If we know that similar places with similar opportunities develop in dramatically different ways, what does this mean in practice?  As practitioners, we need an understanding of what places mean to people and how they can shape quality of life, wellbeing and opportunities.  We also need to understand the multiple connections and interactions people have with the built environment without getting caught up in the trap that 'place' automatically means a bounded community and consensus.

Molotch's work on place difference is one way to think about circumventing the artificial boundaries between social, physical, environmental and economic that are become encoded and taken for granted in planning, policymaking and development. Dan Lockton's fascinating blog Architectures proposes another approach.  Lockton examines Stewart Brand's concept of 'High Road' and 'Low Road' architecture. 'Low Road' architecture is designed for adaptation, to allow users to make changes as their needs evolve, while 'High Road' architecture is designed specifically to shape the behaviour of future users.  Lockton proposes a 'Low Road read/write urbanism' that creates space for adaptation as patterns of social behaviour emerge.[4]  His proposal is more subtle than the top-down versus bottom-up discussion which debates often default to when the question of user involvement or local circumstances are raised. Both Lockton and Molotch's approaches seem to argue for a shift from fixed models to fluid, locally specific understandings that can combine plans, strategies and control with insights about everyday life that will hopefully, lead to the creation of places that work better for people.
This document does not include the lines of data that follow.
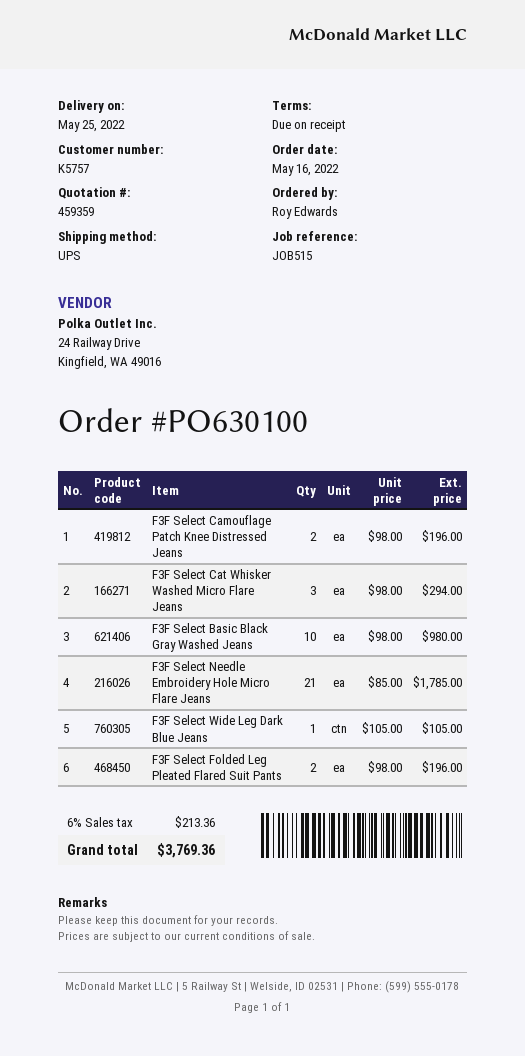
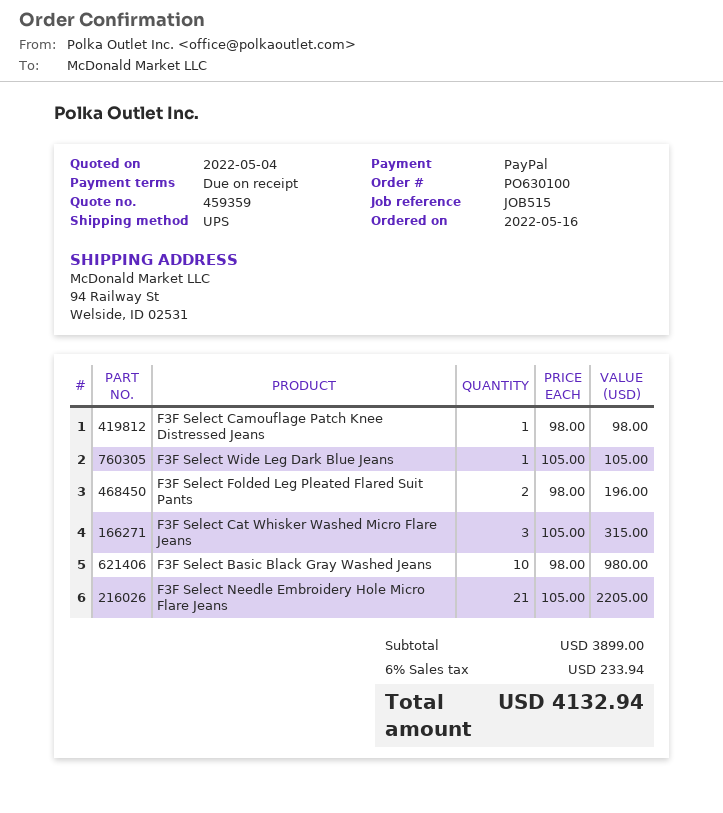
F3F Select Camouflage Patch Knee Distressed Jeans: 2 x 98.00 = 196.00 -> 1 x 98.00 = 98.00
F3F Select Cat Whisker Washed Micro Flare Jeans: 3 x 98.00 = 294.00 -> 3 x 105.00 = 315.00
F3F Select Needle Embroidery Hole Micro Flare Jeans: 21 x 85.00 = 1785.00 -> 21 x 105.00 = 2205.00
tax: 6% = 213.36 -> 6% = 233.94
total: 3769.36 -> 4132.94

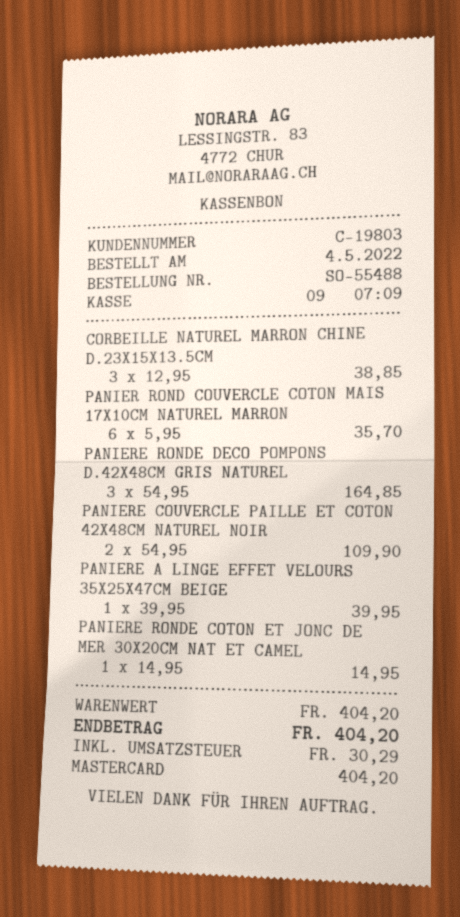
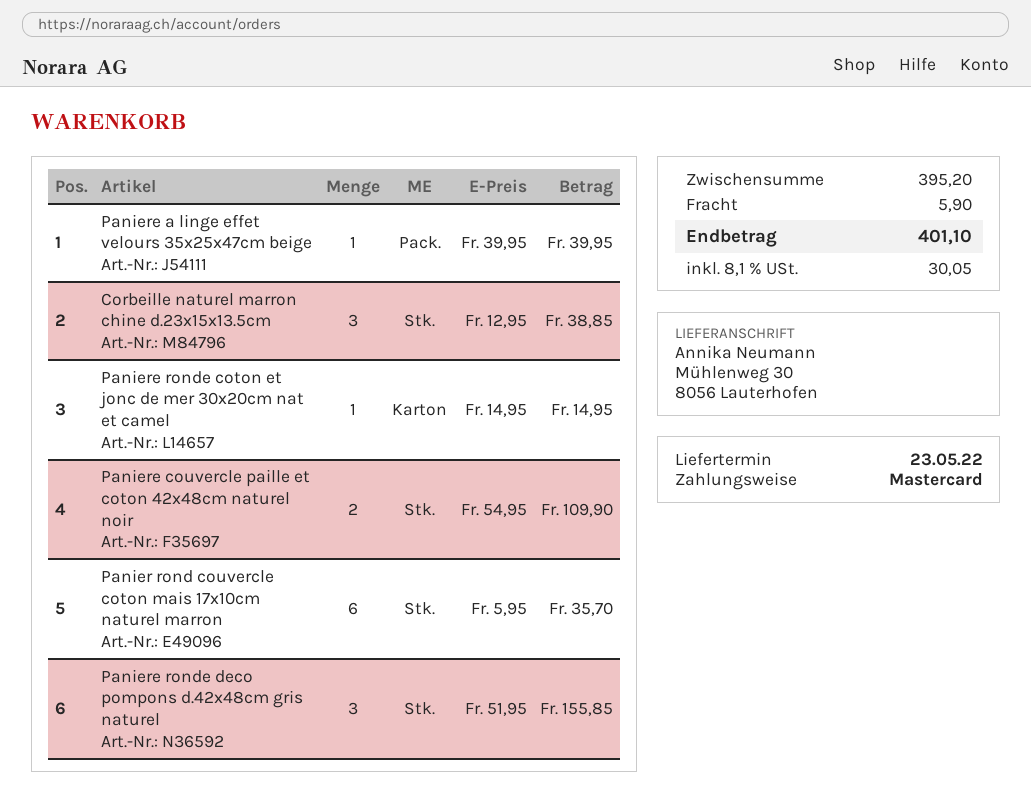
PANIERE RONDE DECO POMPONS D.42X48CM GRIS NATUREL: 3 x 54.95 = 164.85 -> 3 x 51.95 = 155.85
subtotal: 404.20 -> 395.20
shipping: none -> 5.90
tax: 30.29 -> 30.05
total: 404.20 -> 401.10

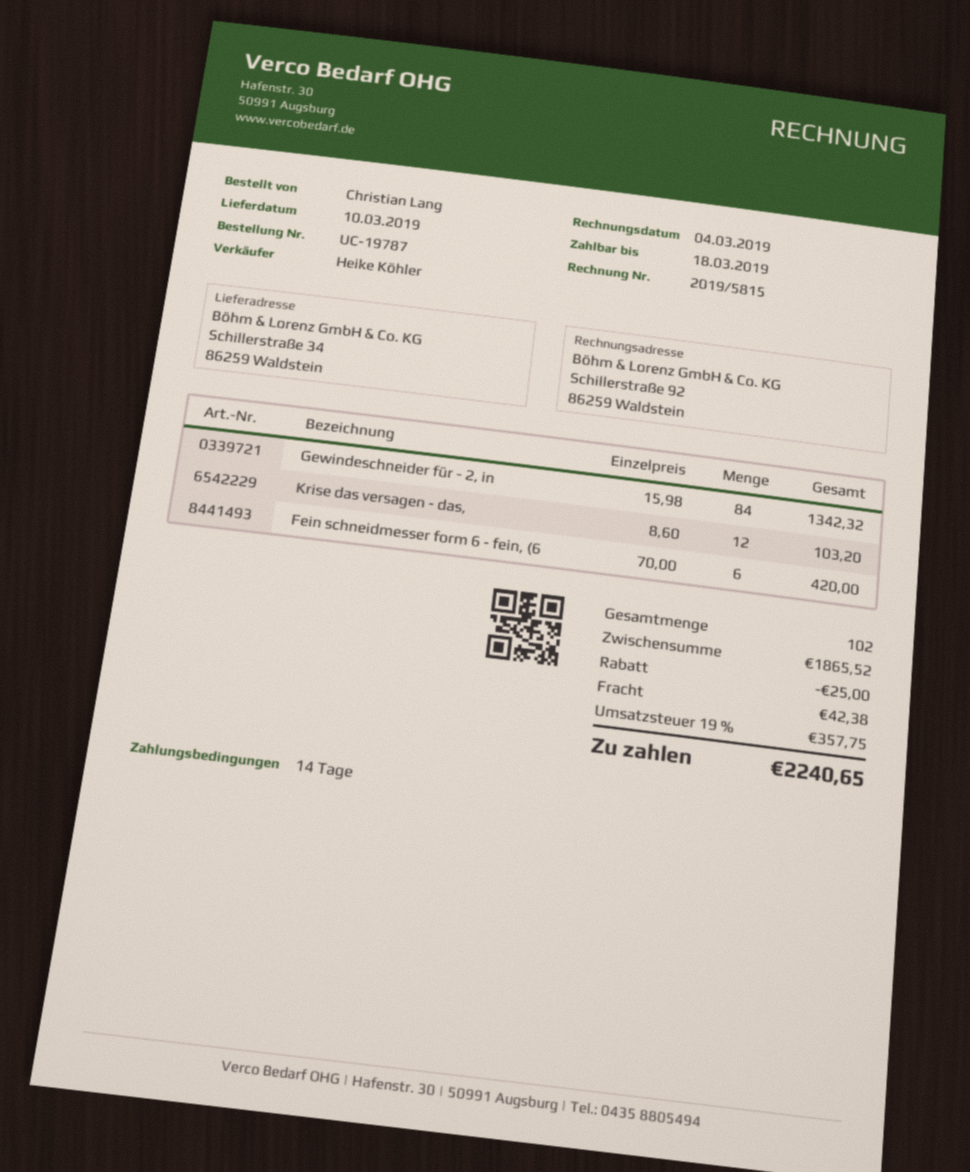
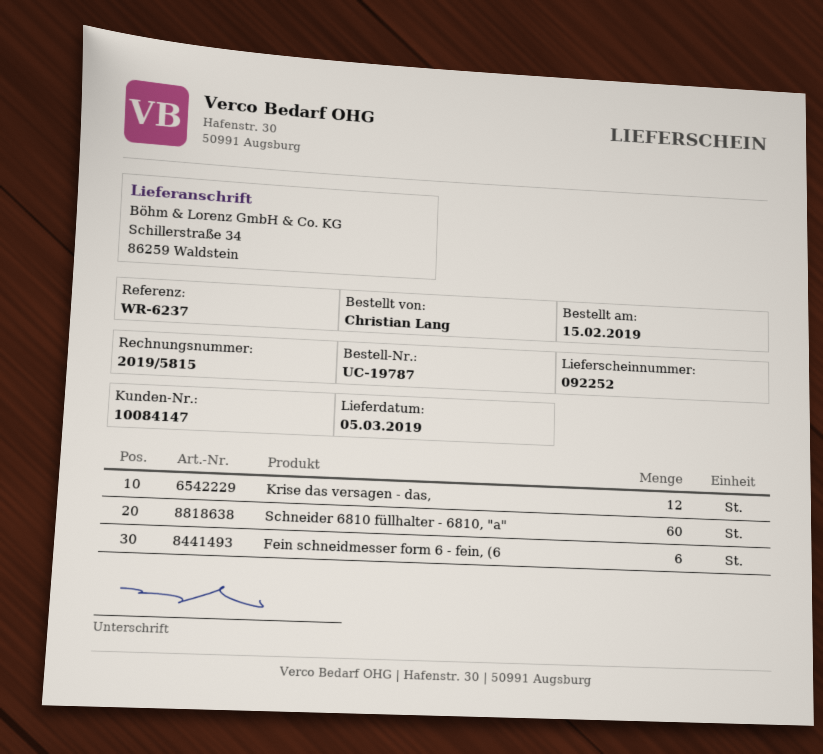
delivery date: 2019-03-10 -> 2019-03-05
Gewindeschneider für - 2, in: 84 -> none
Schneider 6810 füllhalter - 6810, "a": none -> 60

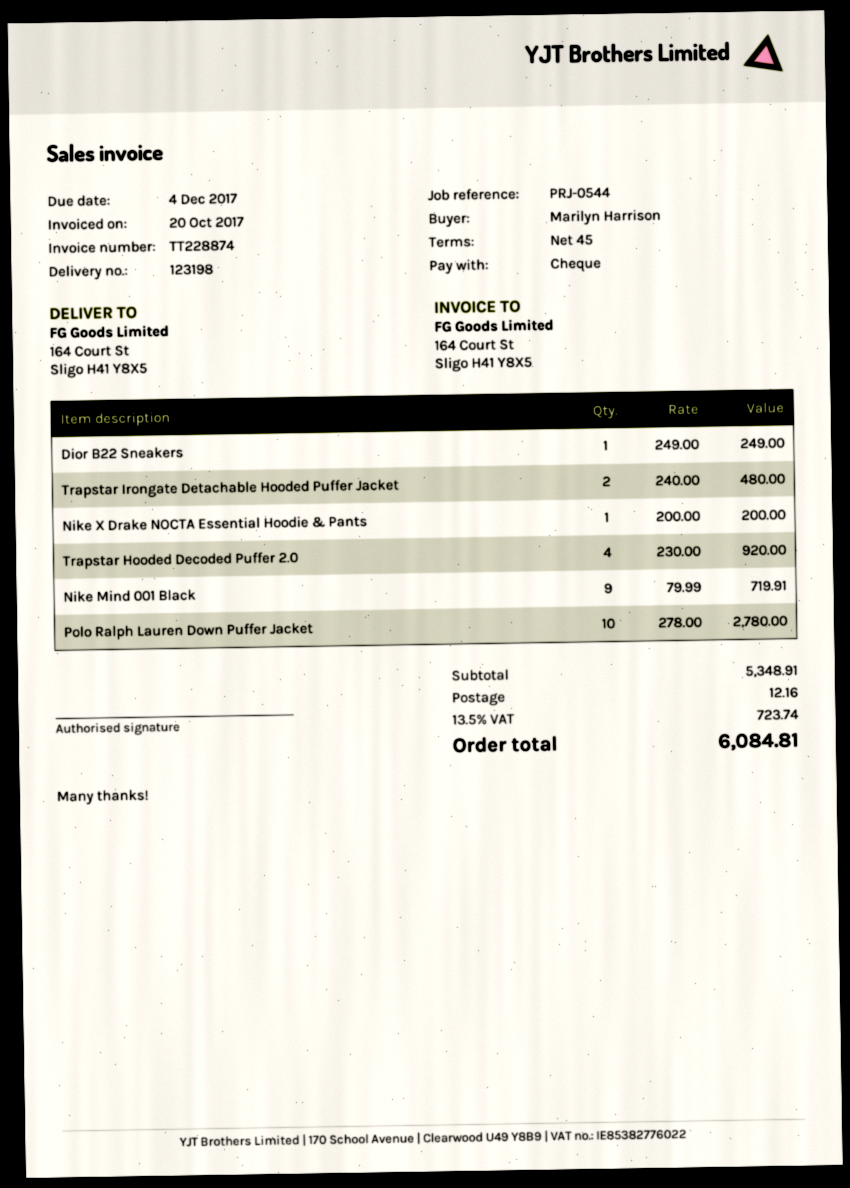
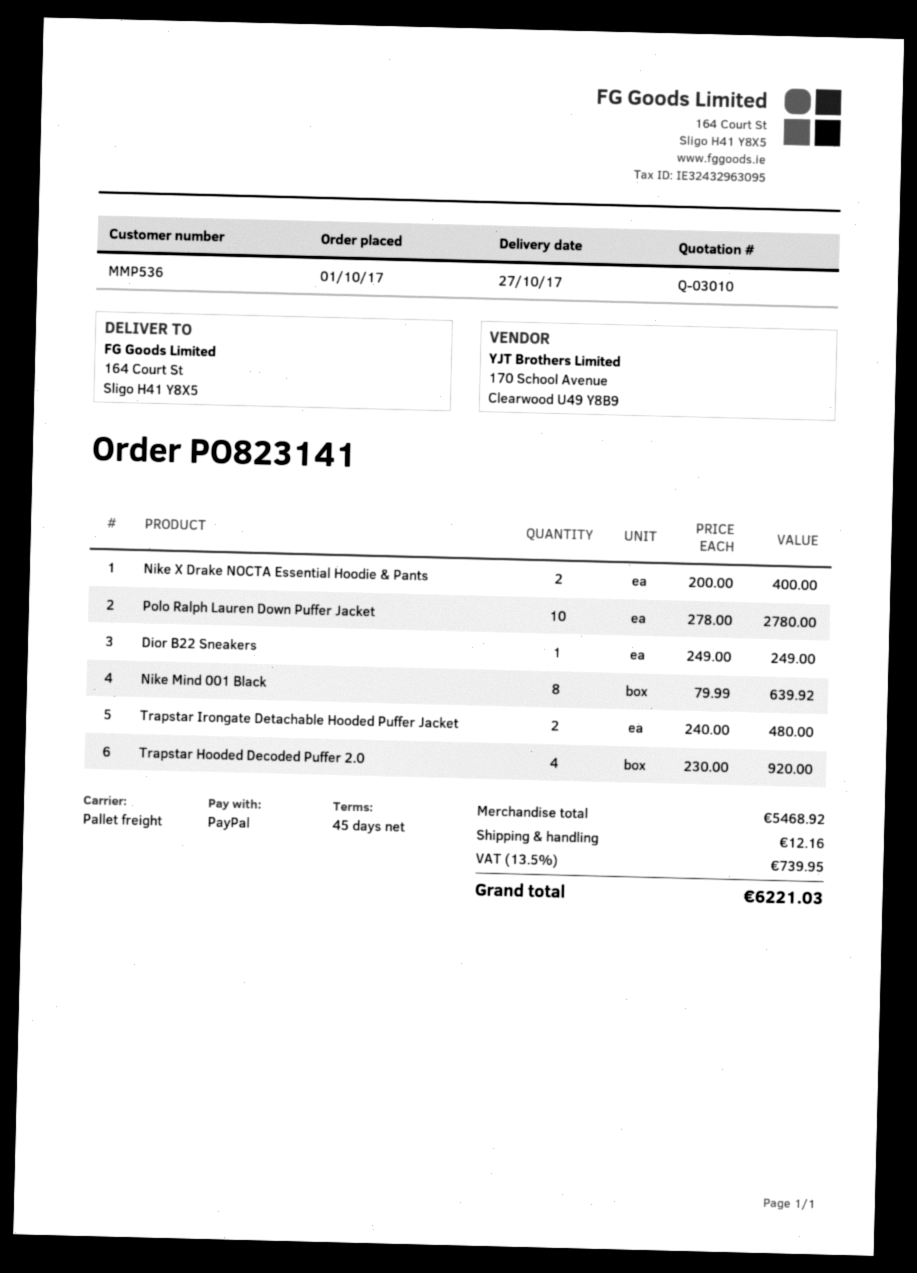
payment method: cheque -> PayPal
Nike X Drake NOCTA Essential Hoodie & Pants: 1 x 200.00 = 200.00 -> 2 x 200.00 = 400.00
Nike Mind 001 Black: 9 x 79.99 = 719.91 -> 8 x 79.99 = 639.92
subtotal: 5348.91 -> 5468.92
tax: 13.5% = 723.74 -> 13.5% = 739.95
total: 6084.81 -> 6221.03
Resources are scarce so there is little scope for making mistakes with the current generation of housing and infrastructure projects, and tough decisions have to be made. However, this kind of pressure also opens up spaces and opportunities for innovation and change.  Can we use this opportunity to think about urbanism that goes beyond community involvement in planning and design to become genuinely informed by the everyday social experience? 

This article was written by saffron.woodcraft@social-life.co


[1] Boudon, P.,1972. Lived-in architecture: Le Corbusier's Pessac revisited, London: Lund Humphries.

[2]LE CORBUSIER'S HOUSING PROJECT- FLEXIBLE ENOUGH TO ENDURE (1981). New York Times

[3] Molotch, H., Freudenburg, W. & Paulsen, K.E., 2000. History Repeats Itself, But How? City Character, Urban Tradition, and the Accomplishment of Place. American Sociological Review, 65(6), pp.791-823.